## Task brief
Exactly how many lines in this data contain the word "size"? Only the number should be given.

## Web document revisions

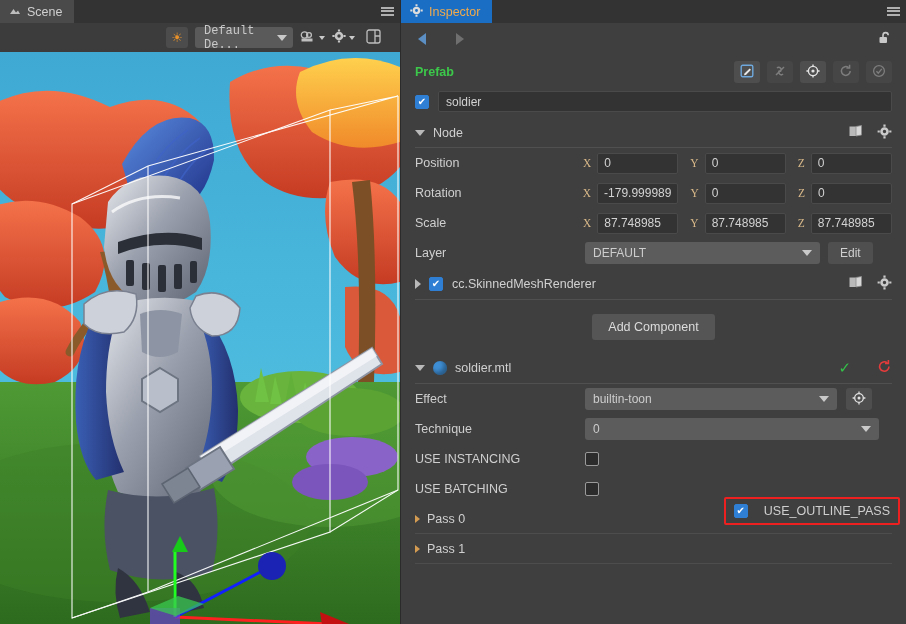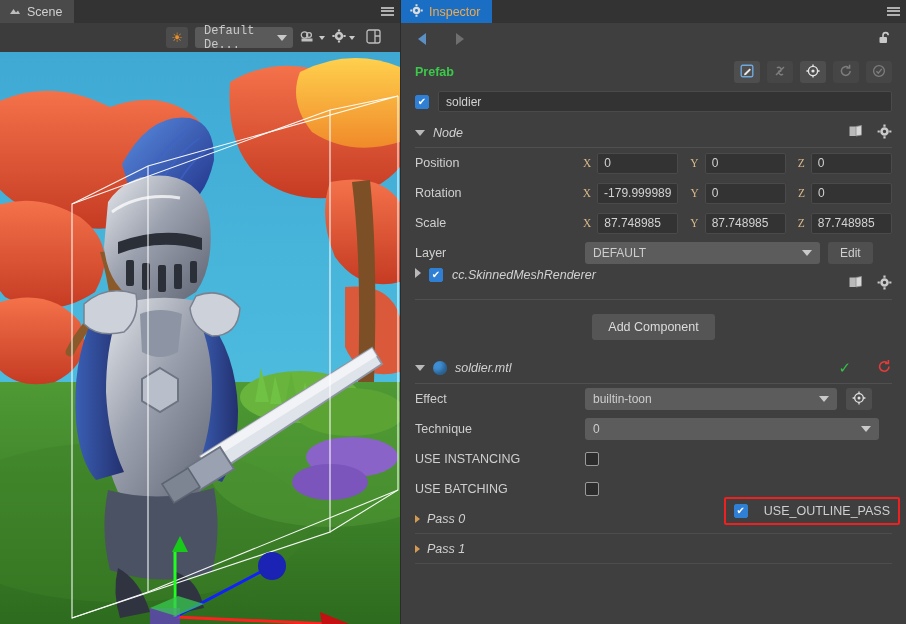--- a/index.html
+++ b/index.html
@@ -94,7 +94,7 @@
       border-bottom: 1px solid #505050; }
   .arrow-d { width:0;height:0;border-left:5px solid transparent;border-right:5px solid transparent;border-top:6px solid #b9b9b9; margin-right:8px; }
   .arrow-r { width:0;height:0;border-top:5px solid transparent;border-bottom:5px solid transparent;border-left:6px solid #b9b9b9; margin-right:8px; }
-  .sec-title { font-size:12.5px; color:#d0d0d0;font-style:italic; }
+  .sec-title { font-size:12.5px; color:#d0d0d0; }
   .sec-icons { margin-left:auto; display:flex; gap:14px; align-items:center; color:#c8c8c8; }
 
   .prop-row { display:flex; align-items:center; height: 30px; }

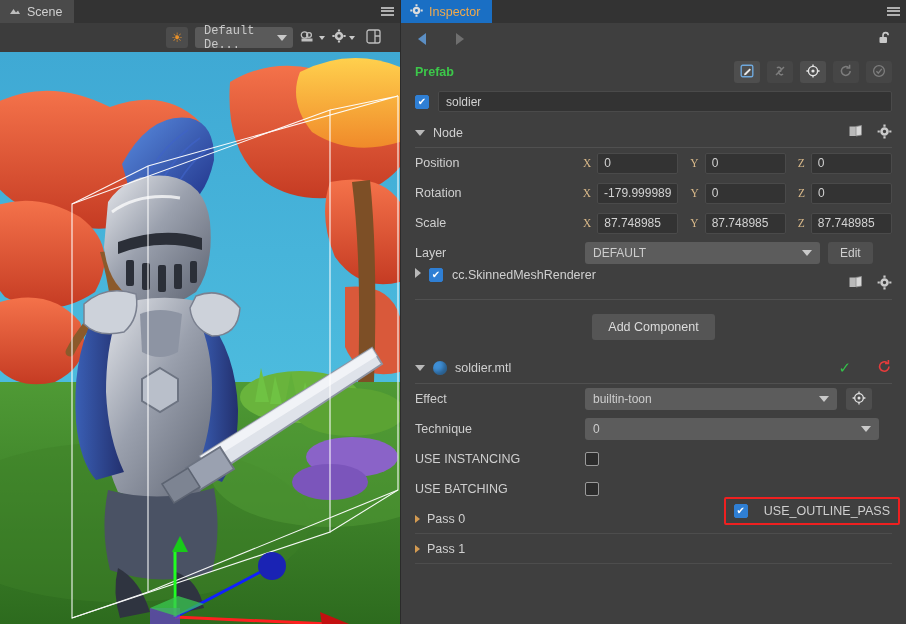--- a/index.html
+++ b/index.html
@@ -113,7 +113,7 @@
   .edit-btn { height:22px; background:#4f4f4f; border-radius:3px; color:#d0d0d0; font-size:12px;
      display:flex;align-items:center;justify-content:center; padding:0 12px; margin-left: 8px; }
 
-  .comp-head { display:flex; height: 32px; border-bottom:1px solid #505050; }
+  .comp-head { display:flex; align-items:center; height: 32px; border-bottom:1px solid #505050; }
   .addcomp-wrap { display:flex; justify-content:center; padding: 14px 0 12px; }
   .addcomp { background:#555555; border-radius:3px; color:#dcdcdc; font-size:12.5px;
      padding: 6px 16px; }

## Task response
4